Il lavoratore deve risarcire l’ammanco di cassa a lui imputabile.
Corte di Cassazione, sentenza 504 del 2018.
INTESA SANPAOLO adiva il giudice del lavoro di Milano, esponendo che dal gennaio 2003 aveva riscontrato una serie di anomalie presso la struttura Spedizioni, Archivi e Trasporti, diretta da un funzionario, che in particolare aveva richiesto rimborsi di spese di viaggio chilometrici non dovuti per missioni non compiute; che il dipendente si era appropriato di risme di carta della società e di risorse finanziarie messe a disposizione dai vari uffici della Banca a favore dell'ufficio archivio e spedizioni per la gestione di spese postali, il tutto per importi che ammontavano a Euro 734.270.00, richiesti dalla Banca a titolo risarcitorio.

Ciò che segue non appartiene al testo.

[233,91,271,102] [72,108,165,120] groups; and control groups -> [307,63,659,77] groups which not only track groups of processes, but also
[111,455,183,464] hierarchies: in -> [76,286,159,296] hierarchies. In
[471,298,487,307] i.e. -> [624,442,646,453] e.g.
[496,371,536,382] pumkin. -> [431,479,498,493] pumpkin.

La Corte di Appello di Milano ritenuta la responsabilità del lavoratore in relazione alle attività illecite accertate, lo condannava al risarcimento del danno, quantificato in Euro 8278,24 per rimborsi chilometrici non dovuti e in Euro 3011,69 per diarie non spettanti, nonché in Euro 599.877,49 per ammanchi, relativi ad assegni circolari e a danaro contante, occorrenti per i servizi postali della Banca.
Il lavoratore proponeva ricorso per cassazione.
La Suprema Corte ha rilevato che nel processo è risulto accertato l'ingiustificato ammanco di fondi, di cui il lavoratore aveva comunque la disponibilità, sicché egli era tenuto a fornire la conseguente prova liberatoria della non correlazione ed imputabilità alla sua responsabilità.
La Corte di Cassazione ha ricordato che qualora il datore di lavoro, in caso di ammanco di cassa, agisca in giudizio nei confronti di dipendenti tenuti contrattualmente ad assicurare la custodia del denaro fin dal momento in cui esso sia stato loro consegnato per essere collocato in cassaforte, e a sostegno della domanda si limiti a fare riferimento al fatto dannoso per l'azienda costituito dalla perdita del denaro, trovano applicazione i principi fissati dall'articolo 1218 del codice civile, il quale è strutturato in modo da porre a carico del debitore, per il solo fatto dell'inadempimento, una presunzione di colpa, che è superabile mediante la prova dello specifico impedimento che ha reso impossibile la prestazione o, almeno, la dimostrazione che, qualunque sia stata la causa dell'impossibilità, la medesima non possa essere imputabile al debitore.
La Corte di Cassazione ha respinto il ricorso del lavoratore condannandolo al pagamento di oltre ventimila euro di spese legali.